Metabolic conditioning programs can use 2 types of workouts: AMRAP and EMOM.


AMRAP stands for As Many Rounds As Possible. This means that you have to do as many exercise repetitions as you can during a predefined period of time.


During an EMOM (Every Minute On the Minute) session, you complete a predetermined amount of exercise repetitions in 1 minute. Once finished, you can rest for the rest of the minute before moving to the next exercise. As your fitness level improves, you are able to complete the work faster and get more rest.

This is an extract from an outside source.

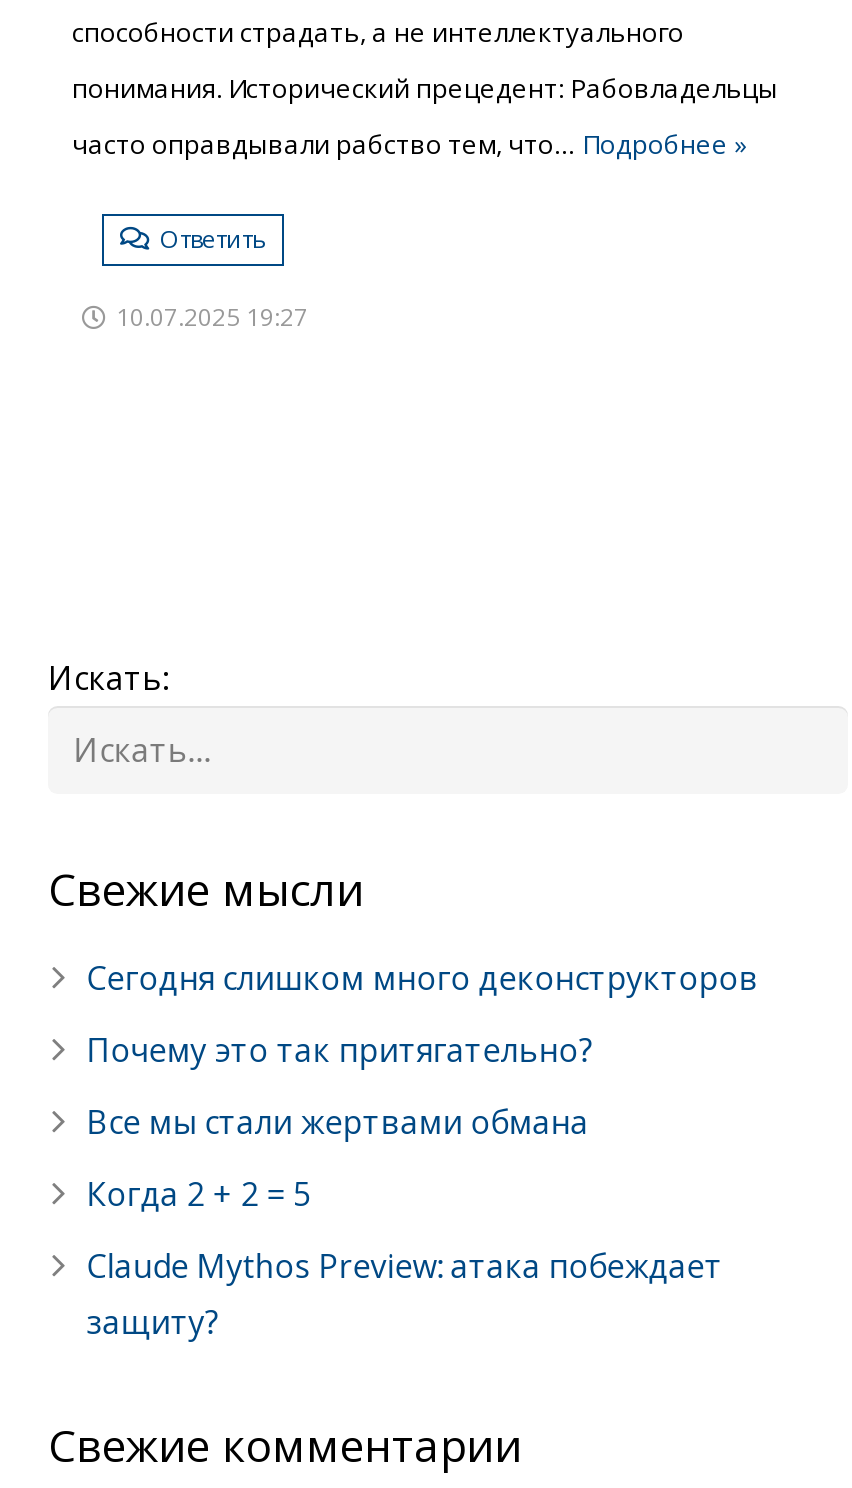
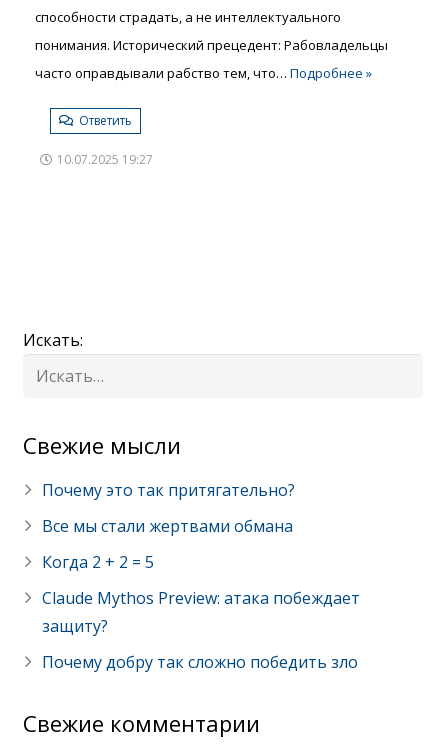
- Сегодня слишком много деконструкторов

moved up: Почему это так притягательно? | Все мы стали жертвами обмана | Когда 2 + 2 = 5 | Claude Mythos Preview: атака побеждает | защиту?

+ Почему добру так сложно победить зло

As you progress, you can modify your metabolic conditioning program in multiple ways:

  • Increase the number of intervals.
  • Raise the intensity.
  • Do longer intervals at the same intensity.
  • Reduce the rest periods.

Example of a metabolic conditioning workout

Here is an example of a metcon workout for an intermediate level that targets intermediate pathways:


5 mins – Warm up

30 secs – All-out sprint on CAROL Bike

30 secs – Plank

30 secs – Lunges

30 secs – Burpees

3 mins – Rest

Repeat 5 rounds.

REHIT—a science-based alternative to metcon workout

Reduced Exertion HIIT (REHIT) was developed in collaboration with leading exercise researchers to create the shortest, most effective workouts. REHIT creates the most potent training stimulus with just 2×20-second sprints. It’s scientifically proven to deliver superior health and fitness benefits compared to regular cardio exercise in 90% less the time. 


CAROL Bike is the only bike fully optimized for REHIT— making it simple, effective, and safe. CAROL’s AI-personalization tailors the workout to you and helps you push to your limits during the sprints. Like in a ‘fight or flight’ situation, your muscles are forced to mobilize about 25-30% of muscular glycogen—your emergency energy reserve—releasing key signaling molecules (AMPK and PGC-1a), telling your body it must get fitter and stronger. 

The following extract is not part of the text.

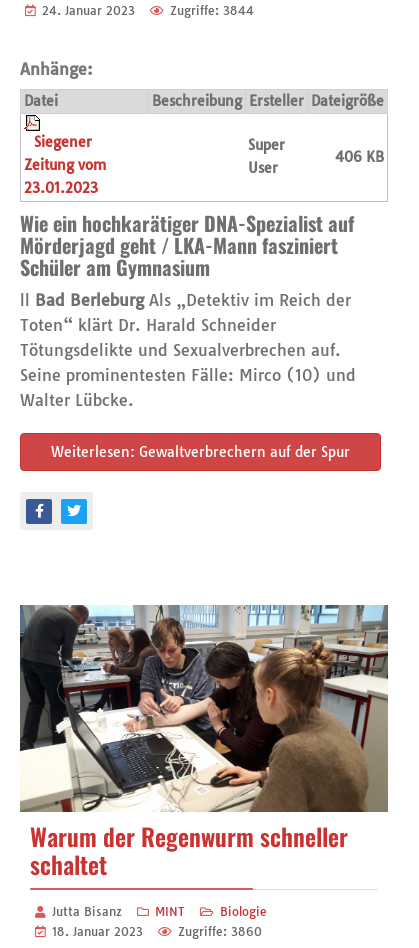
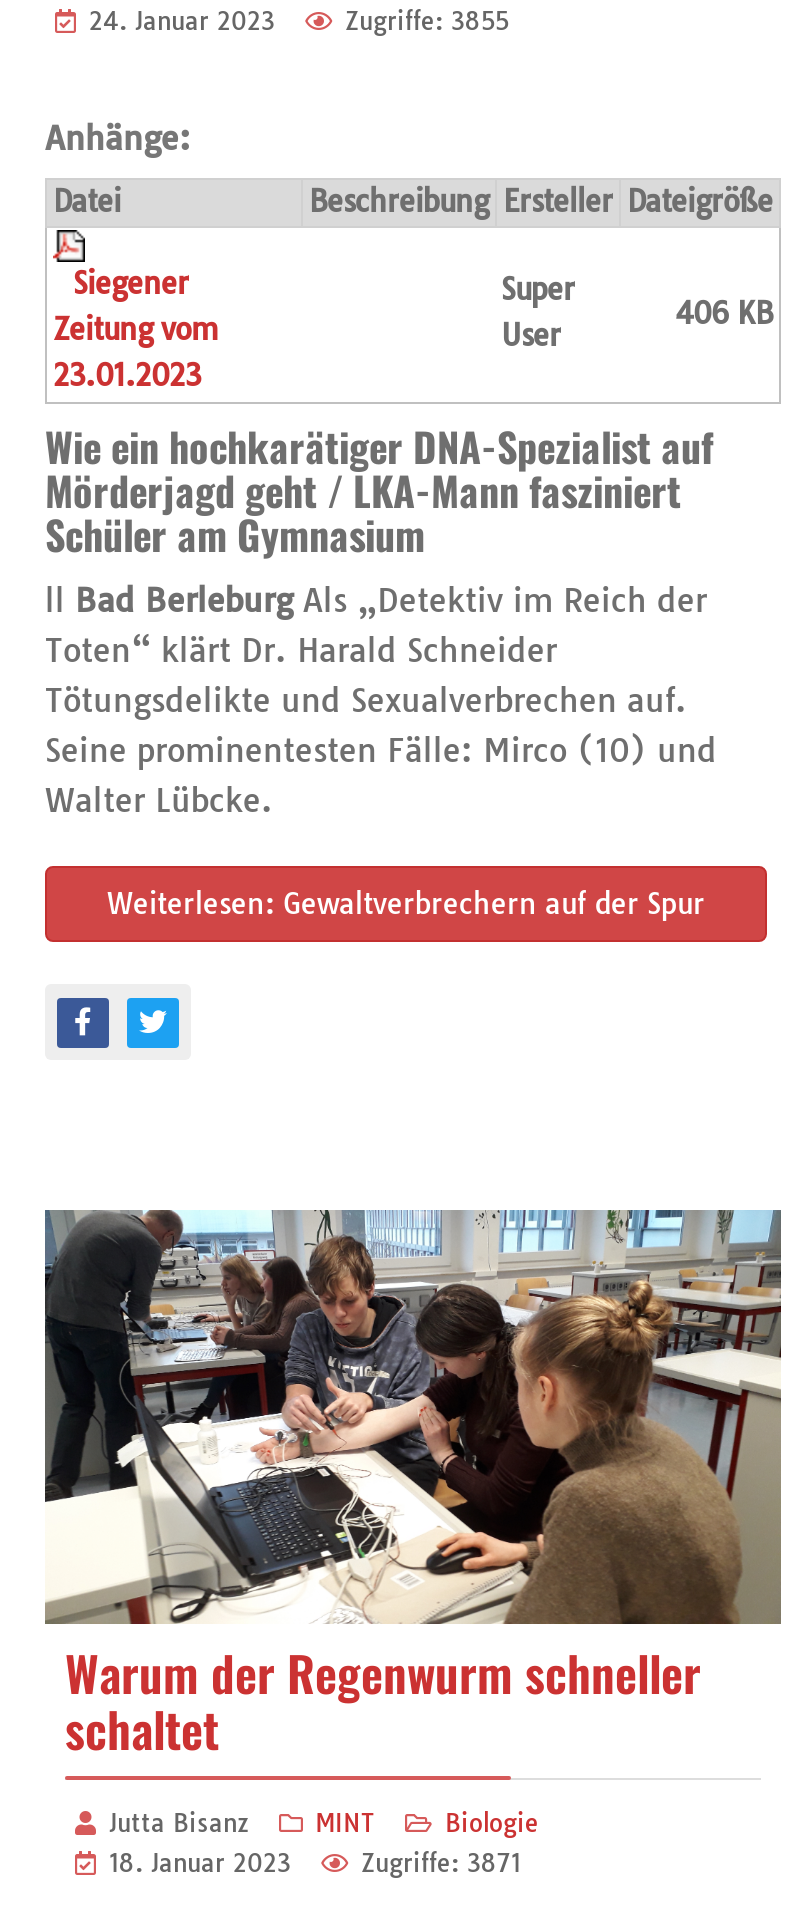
- Zugriffe: 3844
+ Zugriffe: 3855

- Zugriffe: 3860
+ Zugriffe: 3871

You develop more mitochondria, your blood plasma volume increases, and your heart gets stronger. Resulting in increased aerobic and anaerobic capacity. 

REHIT allows you to burn more calories on a 15-minute CAROL ride, than a 30-minute run, and improve your VO2max by 12% in just 8 weeks.

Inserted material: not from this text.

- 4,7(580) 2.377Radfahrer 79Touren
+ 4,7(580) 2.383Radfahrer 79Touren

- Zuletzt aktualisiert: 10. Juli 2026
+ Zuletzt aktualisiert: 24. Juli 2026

The 5-minute REHIT workout has the following structure:

  • 20 seconds – 2 mins – Warm-up
  • 20 seconds – All-out sprint
  • 1-3 mins – Recovery
  • 20 seconds – All-out sprint
  • 3 mins – Cooldown

CAROL Bike is scientifically proven to deliver superior health and fitness benefits compared to regular cardio exercise in 90% less the time.

Avoid overtraining

Metabolic conditioning workouts are very taxing, putting the body under a lot of stress. Given that overexertion is the most common injury reason in fitness, they may put you at a higher risk.


High-intensity metcon workouts shouldn’t last more than 35 minutes (excluding a warmup and cooldown), according to the National Exercise & Sports Trainers Association. Beginners should start with a 20-minute workout. You can include 10-15 minutes of metabolic conditioning exercises at the end of your regular training session. It’s important to gradually increase the intensity and avoid overtraining. 1-2 metcon workouts per week are enough even for advanced athletes.


Metabolic conditioning is a powerful strategy for accelerating your journey toward achieving your fitness goals. It offers a robust framework for enhancing athletic performance, promoting fat loss, and increasing muscle mass. Adopting a well-structured metabolic conditioning program can dramatically transform your exercise efficiency and overall well-being.